[[ Exercise material, beginning ]]

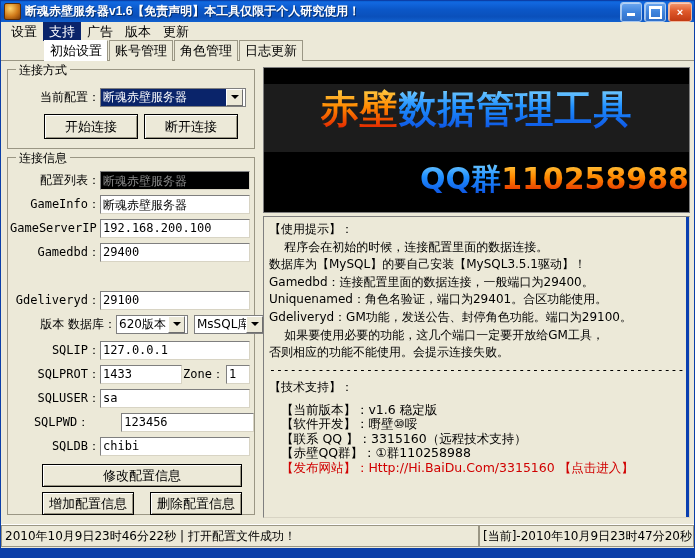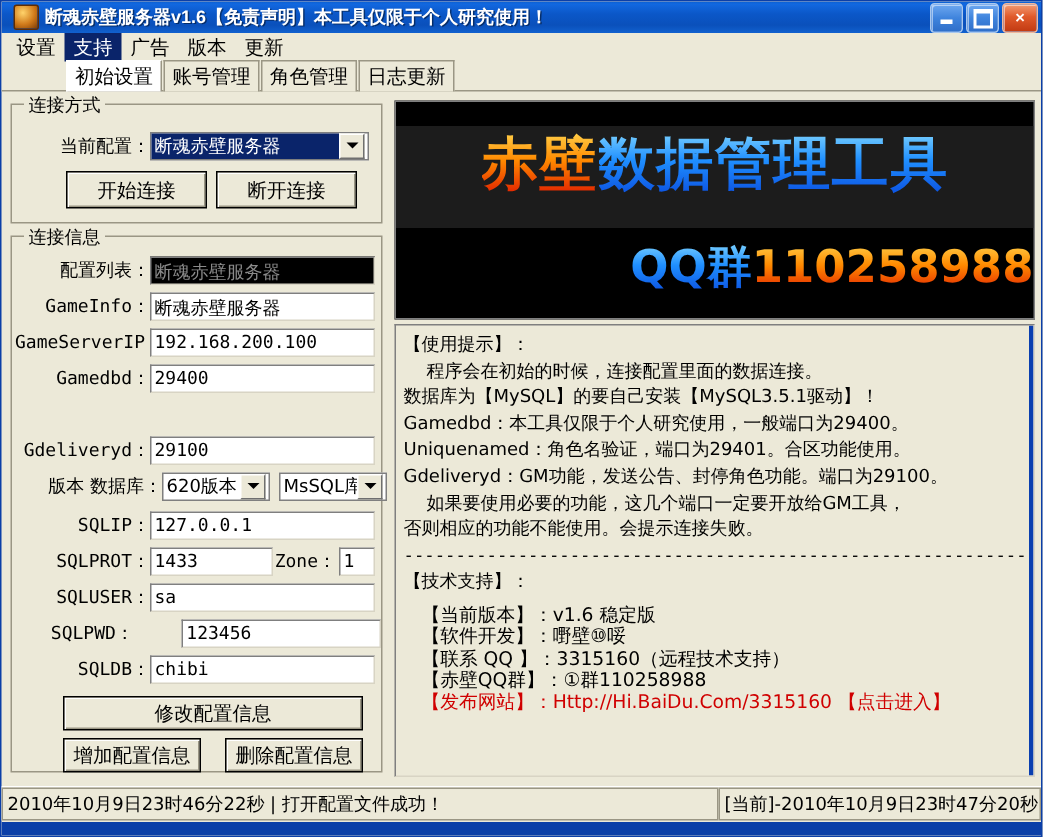--- a/index.html
+++ b/index.html
@@ -9,21 +9,21 @@
     font-size:12px;
     background:#ece9d8;
   }
   #app{position:relative;width:695px;height:558px;box-sizing:border-box;
        border:1px solid #0b3fa8;background:#ece9d8;overflow:hidden;}
 
   
   .titlebar{
     height:21px;width:100%;box-sizing:border-box;
     background:linear-gradient(180deg,#0a5fd0 0%,#1268e0 8%,#0b57c8 40%,#0a50bb 75%,#1161cf 100%);
-    display:flex;align-items:center;padding-left:8px;position:relative;
+    display:flex;align-items:center;padding-left:3px;position:relative;
   }
   .titlebar .appicon{
     width:15px;height:15px;flex:0 0 auto;margin-right:4px;border-radius:2px;
     background:radial-gradient(circle at 35% 30%,#ffd36b 0%,#d07a1a 55%,#7a3a06 100%);
     border:1px solid #5d2c05;
   }
   .titlebar .title{
     color:#ffffff;font-size:12px;font-weight:bold;letter-spacing:0px;
     white-space:nowrap;text-shadow:1px 1px 0 rgba(0,0,0,.45);
   }
@@ -208,21 +208,21 @@
         <div class="lbl" style="width:90px;">Gamedbd：</div>
         <div class="inp" style="width:150px;">29400</div>
       </div>
 
 
       <div class="fld" style="left:2px;top:132px;width:244px;height:20px;">
         <div class="lbl" style="width:90px;">Gdeliveryd：</div>
         <div class="inp" style="width:150px;">29100</div>
       </div>
 
-      <div class="fld" style="left:10px;top:156px;width:244px;height:20px;">
+      <div class="fld" style="left:18px;top:156px;width:244px;height:20px;">
         <div class="lbl cjk" style="width:90px;">版本 数据库：</div>
         <div class="combo" style="width:72px;">
           <div class="cval">620版本</div>
           <div class="arrow"></div>
         </div>
         <div class="combo" style="width:72px;margin-left:6px;">
           <div class="cval">MsSQL库</div>
           <div class="arrow"></div>
         </div>
       </div>
@@ -268,21 +268,21 @@
         </div>
         <div class="banqq">
           <span class="t-blue">QQ群</span><span class="t-red">110258988</span>
         </div>
       </div>
 
       <div class="textbox">
         <div class="tline cjk">【使用提示】：</div>
         <div class="tline cjk">    程序会在初始的时候，连接配置里面的数据连接。</div>
         <div class="tline cjk">数据库为【MySQL】的要自己安装【MySQL3.5.1驱动】！</div>
-        <div class="tline cjk">Gamedbd：本工具仅限于个人研究使用，一般端口为29400。</div>
+        <div class="tline cjk">Gamedbd：连接配置里面的数据连接，一般端口为29400。</div>
         <div class="tline cjk">Uniquenamed：角色名验证，端口为29401。合区功能使用。</div>
         <div class="tline cjk">Gdeliveryd：GM功能，发送公告、封停角色功能。端口为29100。</div>
         <div class="tline cjk">    如果要使用必要的功能，这几个端口一定要开放给GM工具，</div>
         <div class="tline cjk">否则相应的功能不能使用。会提示连接失败。</div>
         <div class="tline mono">------------------------------------------------------------</div>
         <div class="tline cjk">【技术支持】：</div>
         <div class="tline cjk" style="height:6px;line-height:6px;"></div>
         <div class="tline tight">   【当前版本】：v1.6 稳定版</div>
         <div class="tline tight">   【软件开发】：嘢壁⑩哸</div>
         <div class="tline tight">   【联系 QQ 】：3315160（远程技术支持）</div>

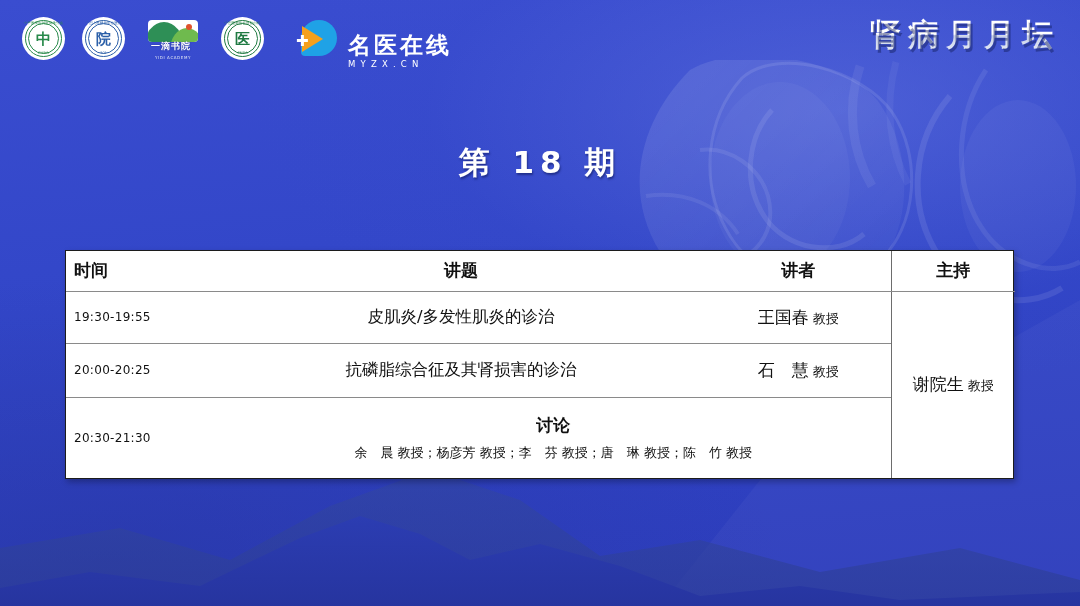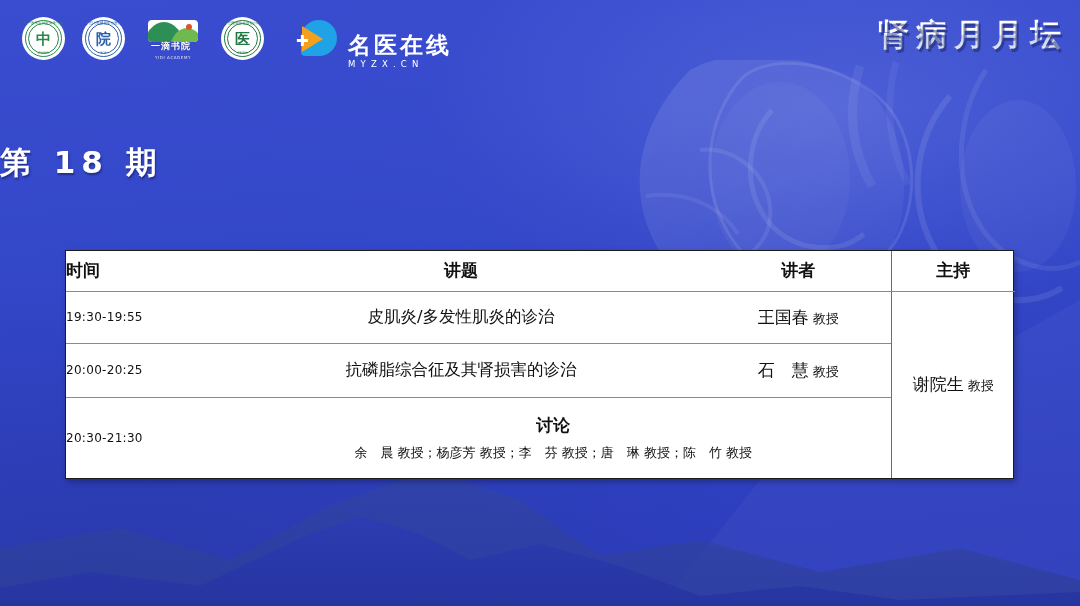--- a/index.html
+++ b/index.html
@@ -103,48 +103,48 @@
   #myzx .txt .cn {
     color:#fff; font-size:23px; font-weight:bold; letter-spacing:3px;
     line-height:1.05;
     margin-top:24px;
   }
   #myzx .txt .en {
     color:#fff; font-size:8.5px; letter-spacing:5.2px; margin-top:2px;
   }
 
   #brand {
-    position:absolute; right:12px; top:14px;
+    position:absolute; right:20px; top:14px;
     font-size:31px; font-weight:bold; letter-spacing:7px;
     background:linear-gradient(180deg,#ffffff 0%,#ffffff 48%,#c9d2e8 52%,#e9eefa 100%);
     -webkit-background-clip:text; background-clip:text; color:transparent;
     text-shadow:2px 3px 0 rgba(18,28,90,.45);
     font-family:"DejaVu Sans","Liberation Sans",sans-serif;
   }
 
   
-  #title-wrap { position:absolute; left:0; top:142px; width:1080px; z-index:5; }
+  #title-wrap { position:absolute; left:0; top:142px; width:1080px; text-align:center; z-index:5; }
   #title-issue {
     color:#fff; font-size:31px; font-weight:bold; letter-spacing:6px;
     text-shadow:1px 2px 2px rgba(10,20,80,.5);
   }
   #title-main {
     color:#fff; font-size:30px; font-weight:bold; margin-top:9px;
     letter-spacing:.5px;
     text-shadow:1px 2px 2px rgba(10,20,80,.5);
   }
 
   
   #table-wrap {
     position:absolute; left:65px; top:250px; width:949px; height:229px;
     background:#fff; border:1.5px solid #1c1c1c; z-index:5;
     box-shadow:2px 3px 6px rgba(0,0,0,.28);
   }
   table#agenda { width:100%; height:100%; border-collapse:collapse; table-layout:fixed; }
-  table#agenda td, table#agenda th { padding:0; vertical-align:middle; }
+  table#agenda td, table#agenda th { padding:8px; vertical-align:middle; }
   .c-time  { width:150px; }
   .c-topic { width:490px; }
   .c-spk   { width:185px; }
   .c-host  { width:124px; border-left:1.2px solid #6d6d6d; }
 
   thead th {
     height:40px; font-size:17px; font-weight:bold; color:#111;
     border-bottom:1.4px solid #8a8a8a; text-align:center;
   }
   thead th.c-time { text-align:left; padding-left:43px; }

[[ Exercise material, end ]]

What you are asked to do: Give again, word for word, the lines above from the first one through the one containing "background:linear-gradient(180deg,#0a5fd0 0%,#1268e0 8%,#0b57c8"; no pictures.

Response area:
--- a/index.html
+++ b/index.html
@@ -9,21 +9,21 @@
     font-size:12px;
     background:#ece9d8;
   }
   #app{position:relative;width:695px;height:558px;box-sizing:border-box;
        border:1px solid #0b3fa8;background:#ece9d8;overflow:hidden;}
 
   
   .titlebar{
     height:21px;width:100%;box-sizing:border-box;
     background:linear-gradient(180deg,#0a5fd0 0%,#1268e0 8%,#0b57c8 40%,#0a50bb 75%,#1161cf 100%);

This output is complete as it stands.